The non-biased sample condition may not be met even when the adequate sample size condition is met. For example, suppose that I count all the cars on my street for a three hour period from 11-2 pm during a weekday. Let’s assume

that counting for three hours straight give us an adequate sample size. However, suppose that during those hours (lunch hours) there is a much higher proportion of trucks to cars, since (let’s suppose) many work trucks are coming to and from worksites during those lunch hours. If that were the case, then my sample, although large enough, would not be representative because it would be biased. In particular, the number of trucks to cars in the sample would be higher than in the overall population, which would make the sample unrepresentative of the population (and hence biased).

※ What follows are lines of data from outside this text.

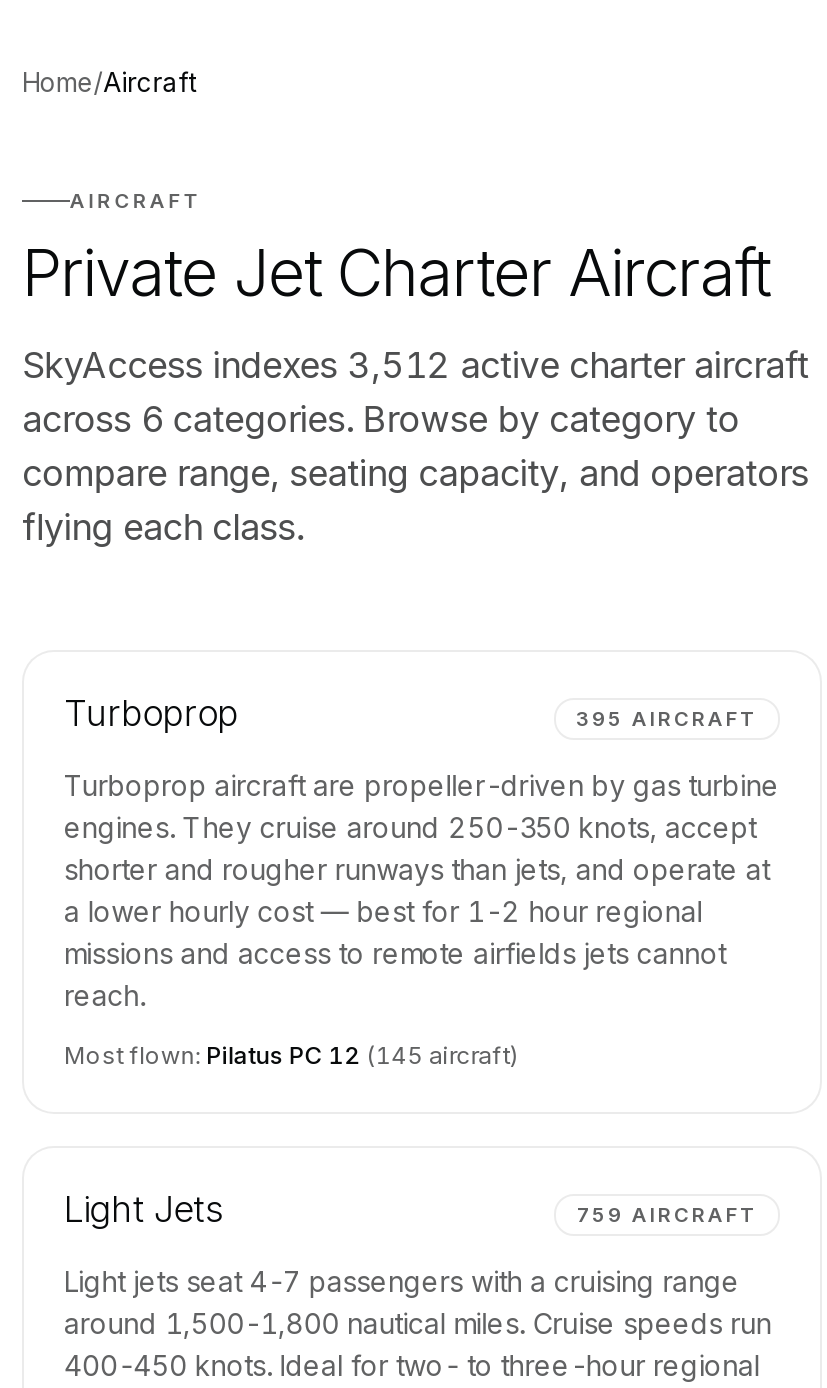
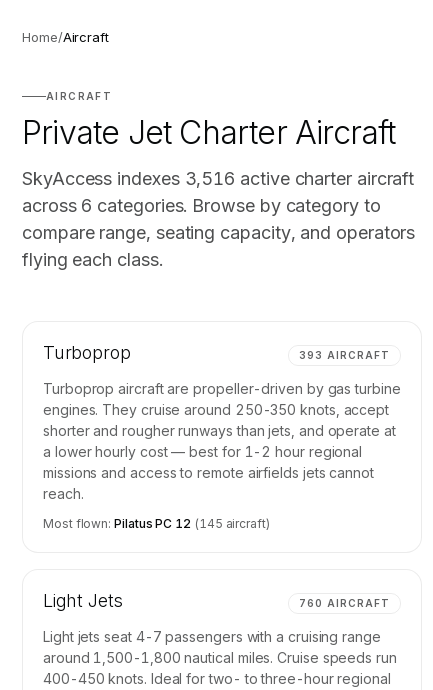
- SkyAccess indexes 3,512 active charter aircraft
+ SkyAccess indexes 3,516 active charter aircraft

- 395 AIRCRAFT
+ 393 AIRCRAFT

- 759 AIRCRAFT
+ 760 AIRCRAFT
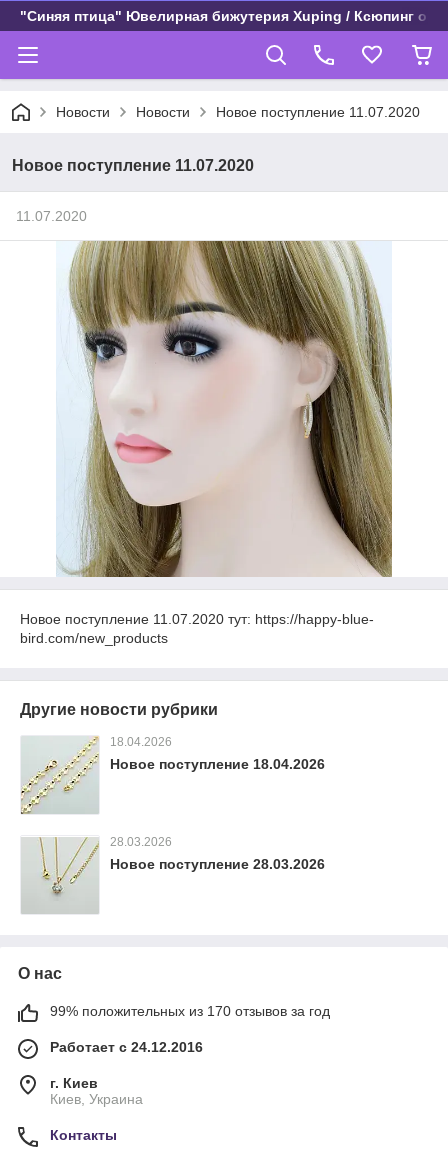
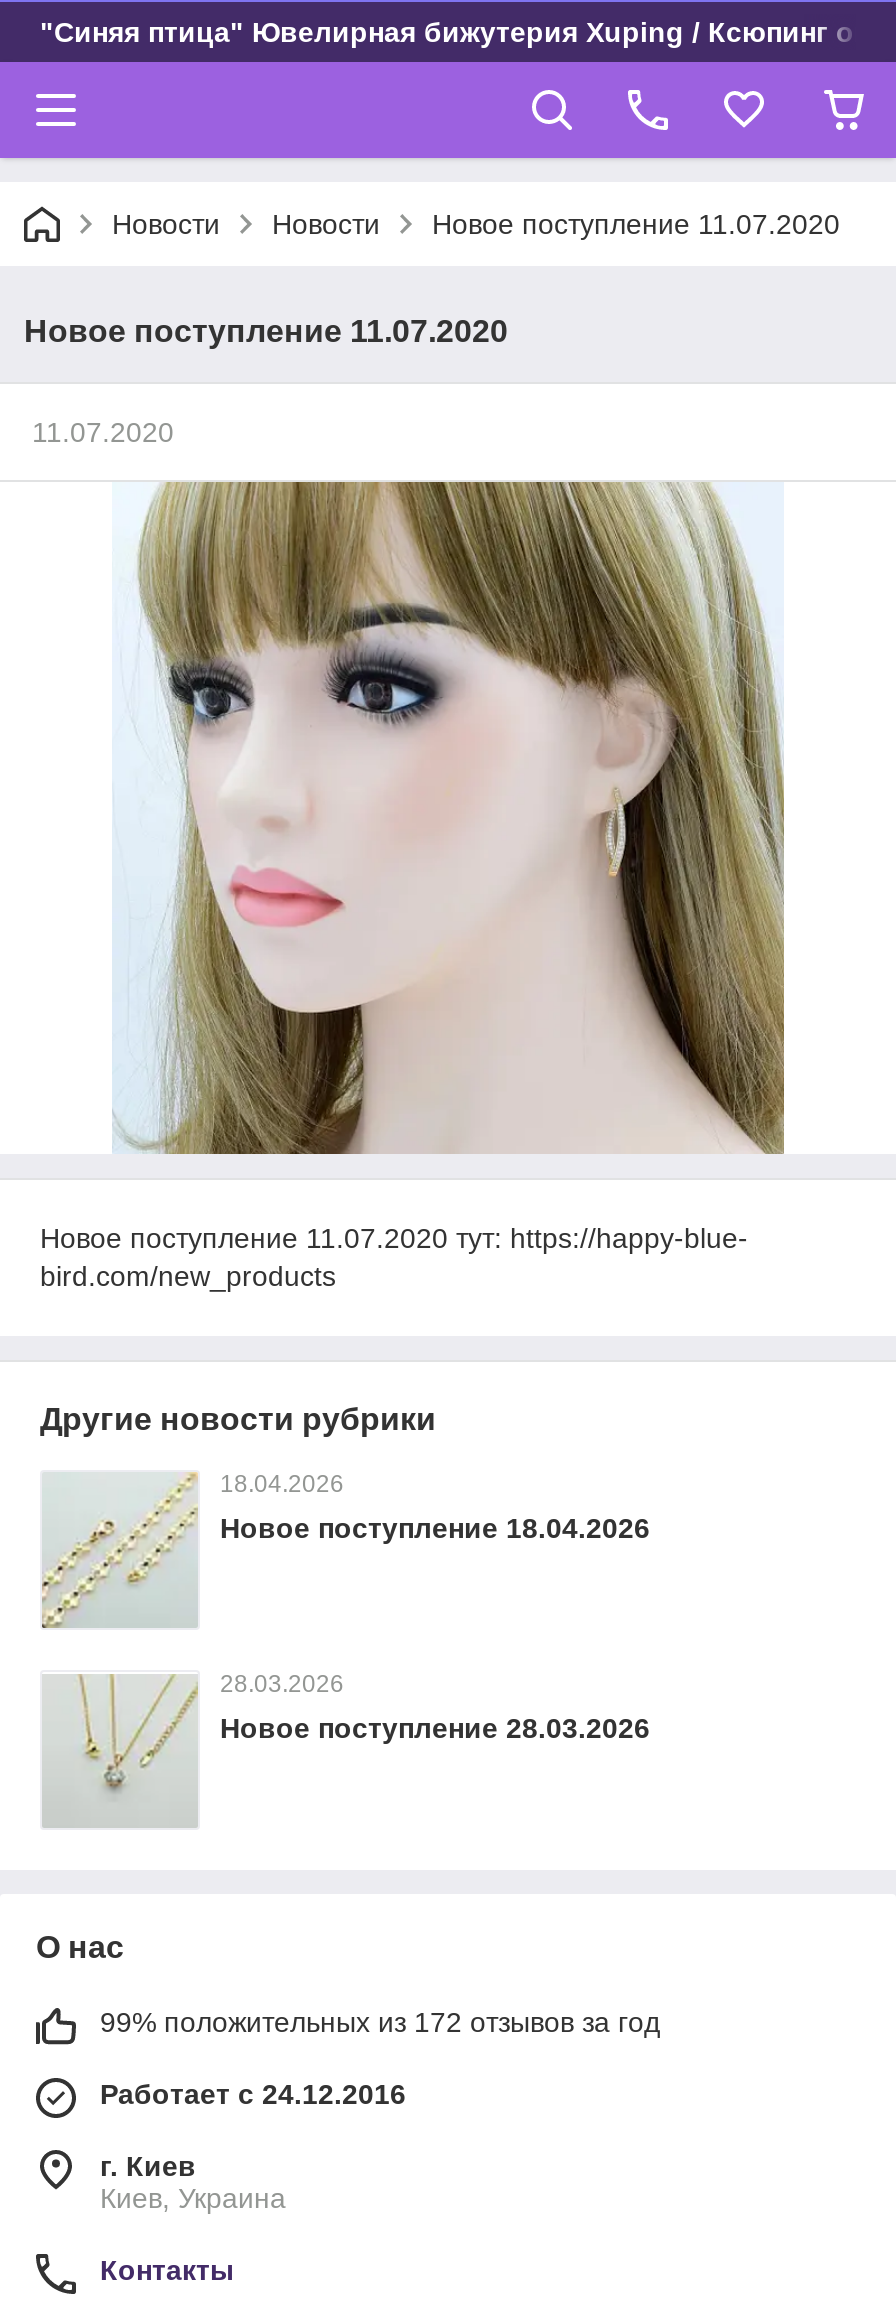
- 99% положительных из 170 отзывов за год
+ 99% положительных из 172 отзывов за год
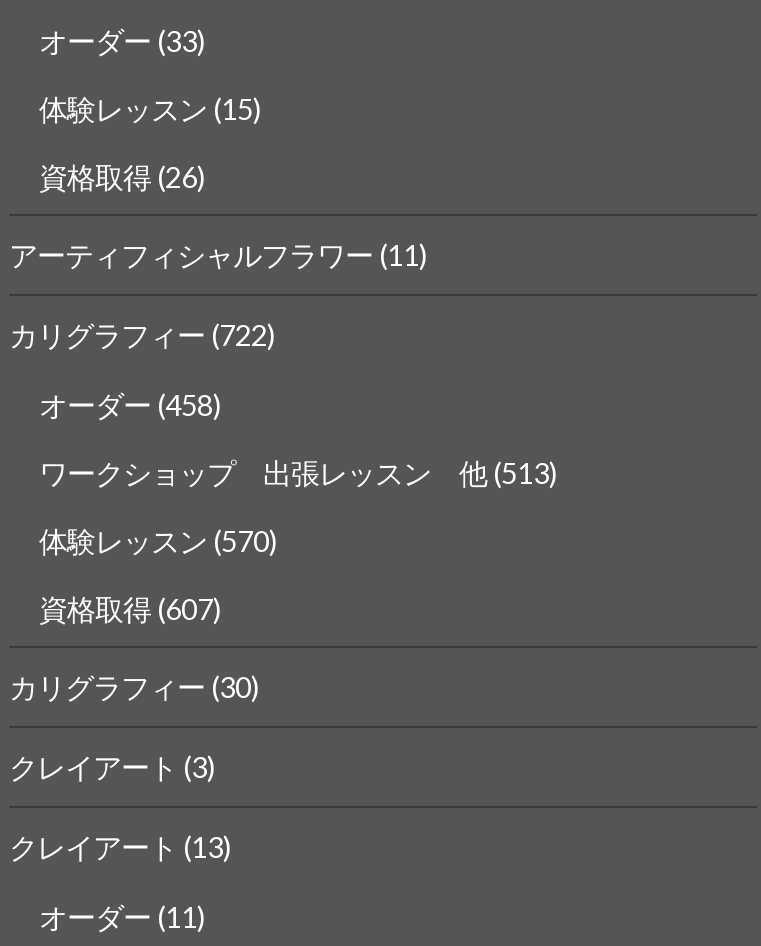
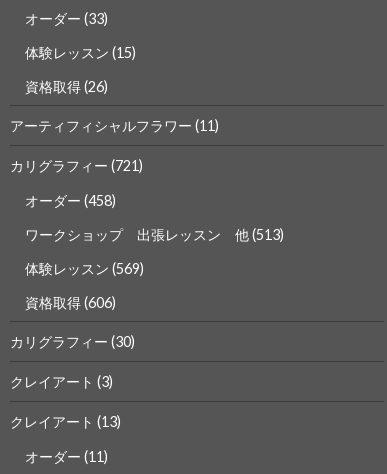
- カリグラフィー(722)
+ カリグラフィー(721)

- 体験レッスン(570)
+ 体験レッスン(569)

- 資格取得(607)
+ 資格取得(606)
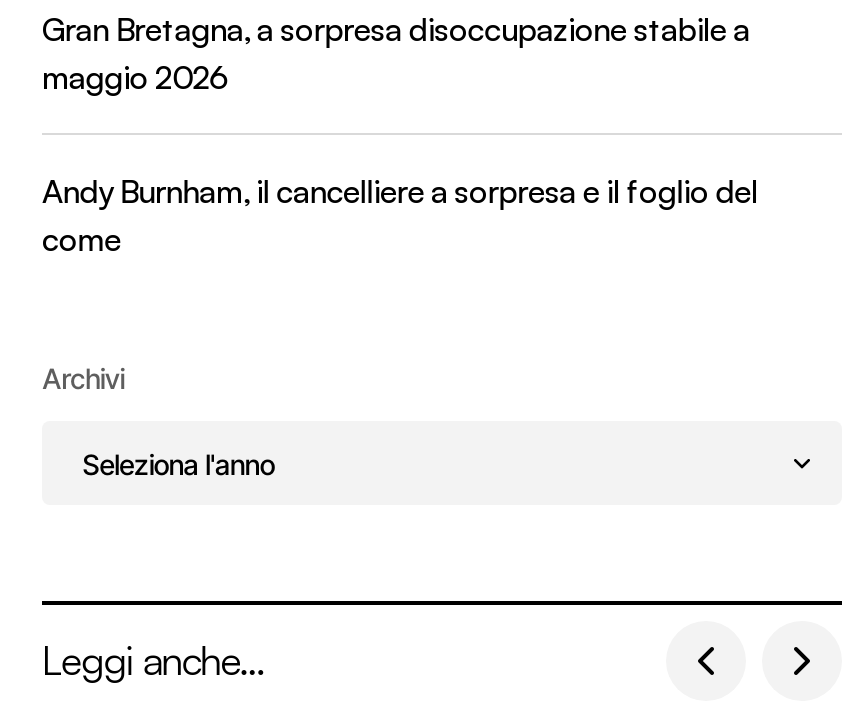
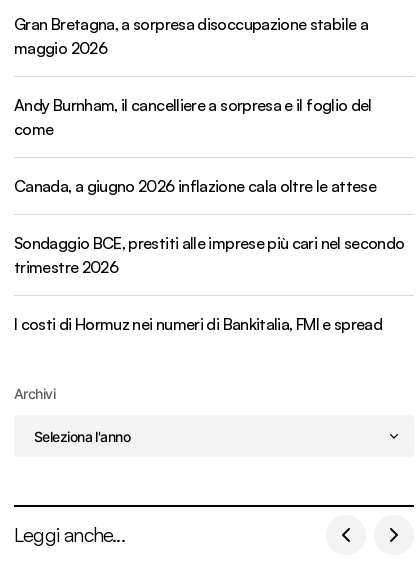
+ Canada, a giugno 2026 inflazione cala oltre le attese
+ Sondaggio BCE, prestiti alle imprese più cari nel secondo
+ trimestre 2026
+ I costi di Hormuz nei numeri di Bankitalia, FMI e spread
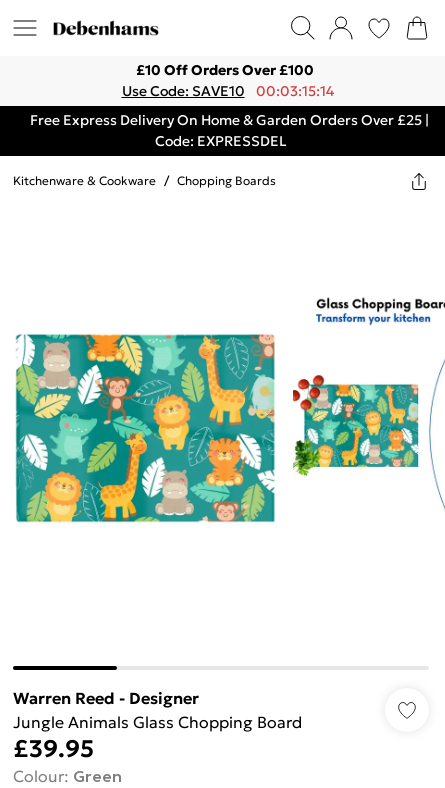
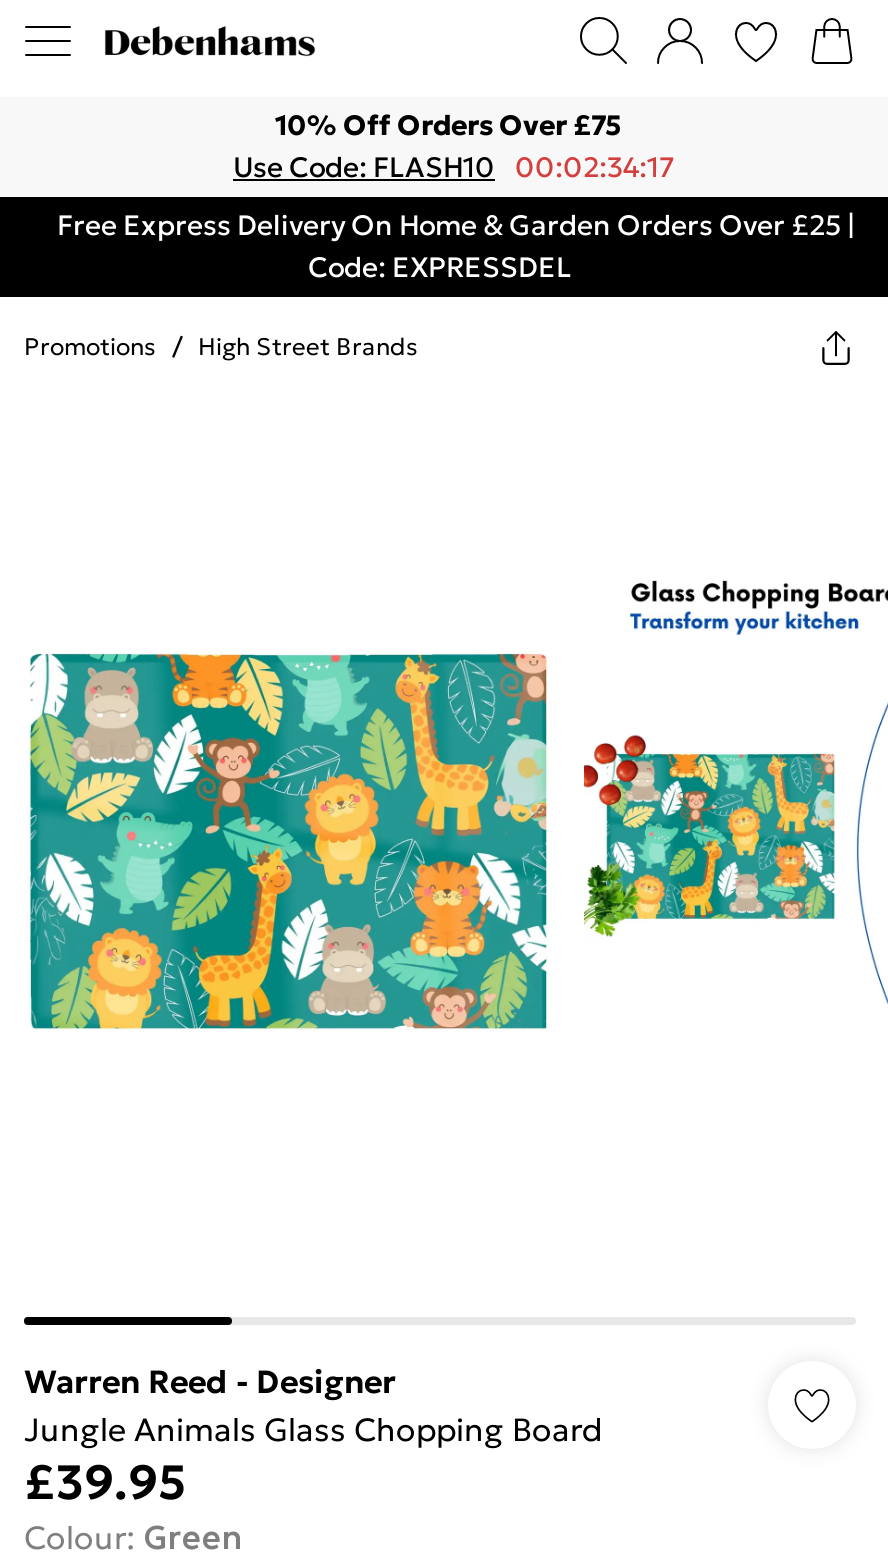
- £10 Off Orders Over £100
- Use Code: SAVE10
- 00:03:15:14
+ 10% Off Orders Over £75
+ Use Code: FLASH10 00:02:34:17

- Kitchenware & Cookware / Chopping Boards
+ Promotions / High Street Brands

Another good way of illustrating sampling bias is by considering polls. So consider candidate X who is running for elected office and who strongly supports gun rights and is the candidate of choice of the NRA. Suppose an organization runs a poll to determine how candidate X is faring against candidate Y, who is actively anti gun rights. But suppose that the way the organization administers the poll is by polling subscribers to the magazine, Field and Stream. Suppose the poll returned over 5000 responses, which, let’s suppose, is an adequate sample size and out of those responses, 89% favored candidate X. If the organization were to take that sample to support the statistical generalization that “most voters are in favor of candidate X” then they would have made a mistake. If you know anything about the magazine Field and Stream, it should be obvious why. Field and Stream is a magazine whose subscribers would tend to own guns and support gun rights. Thus we would expect that subscribers to that magazine would have a much higher percentage of gun rights activists than would the general population, to which the poll is attempting to generalize. But in this case, the sample would be unrepresentative and biased and thus the poll would be useless. Although the sample would allow us to generalize to the population, “Field and Stream subscribers,” it would not allow us to generalize to the population at large.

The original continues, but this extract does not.